▶ [PROVIDED RECORDS]:

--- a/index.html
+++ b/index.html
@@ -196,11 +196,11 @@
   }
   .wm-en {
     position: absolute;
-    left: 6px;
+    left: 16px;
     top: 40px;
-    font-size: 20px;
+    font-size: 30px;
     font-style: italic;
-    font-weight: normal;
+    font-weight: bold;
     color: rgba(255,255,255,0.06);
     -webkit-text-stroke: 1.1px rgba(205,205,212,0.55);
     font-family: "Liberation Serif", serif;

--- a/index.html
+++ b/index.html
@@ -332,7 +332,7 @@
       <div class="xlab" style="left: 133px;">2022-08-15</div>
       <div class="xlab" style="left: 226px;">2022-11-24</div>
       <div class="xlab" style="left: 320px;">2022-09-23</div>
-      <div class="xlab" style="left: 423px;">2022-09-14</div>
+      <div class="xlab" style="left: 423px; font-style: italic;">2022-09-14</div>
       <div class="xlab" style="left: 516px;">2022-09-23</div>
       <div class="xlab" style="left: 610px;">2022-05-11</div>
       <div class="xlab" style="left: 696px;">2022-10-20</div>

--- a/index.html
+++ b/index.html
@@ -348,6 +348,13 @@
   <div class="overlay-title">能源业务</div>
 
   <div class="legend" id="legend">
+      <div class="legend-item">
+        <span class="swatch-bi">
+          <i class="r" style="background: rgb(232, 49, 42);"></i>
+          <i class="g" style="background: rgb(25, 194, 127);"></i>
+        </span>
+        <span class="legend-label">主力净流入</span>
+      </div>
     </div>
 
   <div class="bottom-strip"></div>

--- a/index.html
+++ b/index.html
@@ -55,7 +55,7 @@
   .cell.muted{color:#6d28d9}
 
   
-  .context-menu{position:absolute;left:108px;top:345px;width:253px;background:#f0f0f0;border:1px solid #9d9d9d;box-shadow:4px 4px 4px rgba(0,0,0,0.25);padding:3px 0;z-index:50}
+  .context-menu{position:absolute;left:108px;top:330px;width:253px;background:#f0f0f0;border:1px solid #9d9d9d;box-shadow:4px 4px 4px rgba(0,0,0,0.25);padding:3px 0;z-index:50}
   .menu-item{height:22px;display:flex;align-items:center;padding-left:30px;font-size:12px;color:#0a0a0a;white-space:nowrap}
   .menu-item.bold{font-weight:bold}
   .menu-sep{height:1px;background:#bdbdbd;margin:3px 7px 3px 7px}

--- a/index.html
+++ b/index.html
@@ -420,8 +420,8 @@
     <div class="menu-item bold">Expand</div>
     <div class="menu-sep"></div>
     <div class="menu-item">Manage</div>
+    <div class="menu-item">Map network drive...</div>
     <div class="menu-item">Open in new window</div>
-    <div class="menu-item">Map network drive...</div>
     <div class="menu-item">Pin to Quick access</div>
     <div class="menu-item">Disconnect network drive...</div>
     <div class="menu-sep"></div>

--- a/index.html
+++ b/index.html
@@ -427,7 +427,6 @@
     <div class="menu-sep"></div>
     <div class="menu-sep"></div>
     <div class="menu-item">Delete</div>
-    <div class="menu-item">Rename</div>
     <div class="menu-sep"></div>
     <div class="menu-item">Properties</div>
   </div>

▶ [HOW TO COMPLETE THIS TASK]: Copy each of the records above so that nothing differs from the original.

▶ [RESPONSE FOR THIS EXERCISE]:
--- a/index.html
+++ b/index.html
@@ -196,11 +196,11 @@
   }
   .wm-en {
     position: absolute;
-    left: 6px;
+    left: 16px;
     top: 40px;
-    font-size: 20px;
+    font-size: 30px;
     font-style: italic;
-    font-weight: normal;
+    font-weight: bold;
     color: rgba(255,255,255,0.06);
     -webkit-text-stroke: 1.1px rgba(205,205,212,0.55);
     font-family: "Liberation Serif", serif;

--- a/index.html
+++ b/index.html
@@ -332,7 +332,7 @@
       <div class="xlab" style="left: 133px;">2022-08-15</div>
       <div class="xlab" style="left: 226px;">2022-11-24</div>
       <div class="xlab" style="left: 320px;">2022-09-23</div>
-      <div class="xlab" style="left: 423px;">2022-09-14</div>
+      <div class="xlab" style="left: 423px; font-style: italic;">2022-09-14</div>
       <div class="xlab" style="left: 516px;">2022-09-23</div>
       <div class="xlab" style="left: 610px;">2022-05-11</div>
       <div class="xlab" style="left: 696px;">2022-10-20</div>

--- a/index.html
+++ b/index.html
@@ -348,6 +348,13 @@
   <div class="overlay-title">能源业务</div>
 
   <div class="legend" id="legend">
+      <div class="legend-item">
+        <span class="swatch-bi">
+          <i class="r" style="background: rgb(232, 49, 42);"></i>
+          <i class="g" style="background: rgb(25, 194, 127);"></i>
+        </span>
+        <span class="legend-label">主力净流入</span>
+      </div>
     </div>
 
   <div class="bottom-strip"></div>

--- a/index.html
+++ b/index.html
@@ -55,7 +55,7 @@
   .cell.muted{color:#6d28d9}
 
   
-  .context-menu{position:absolute;left:108px;top:345px;width:253px;background:#f0f0f0;border:1px solid #9d9d9d;box-shadow:4px 4px 4px rgba(0,0,0,0.25);padding:3px 0;z-index:50}
+  .context-menu{position:absolute;left:108px;top:330px;width:253px;background:#f0f0f0;border:1px solid #9d9d9d;box-shadow:4px 4px 4px rgba(0,0,0,0.25);padding:3px 0;z-index:50}
   .menu-item{height:22px;display:flex;align-items:center;padding-left:30px;font-size:12px;color:#0a0a0a;white-space:nowrap}
   .menu-item.bold{font-weight:bold}
   .menu-sep{height:1px;background:#bdbdbd;margin:3px 7px 3px 7px}

--- a/index.html
+++ b/index.html
@@ -420,8 +420,8 @@
     <div class="menu-item bold">Expand</div>
     <div class="menu-sep"></div>
     <div class="menu-item">Manage</div>
+    <div class="menu-item">Map network drive...</div>
     <div class="menu-item">Open in new window</div>
-    <div class="menu-item">Map network drive...</div>
     <div class="menu-item">Pin to Quick access</div>
     <div class="menu-item">Disconnect network drive...</div>
     <div class="menu-sep"></div>

--- a/index.html
+++ b/index.html
@@ -427,7 +427,6 @@
     <div class="menu-sep"></div>
     <div class="menu-sep"></div>
     <div class="menu-item">Delete</div>
-    <div class="menu-item">Rename</div>
     <div class="menu-sep"></div>
     <div class="menu-item">Properties</div>
   </div>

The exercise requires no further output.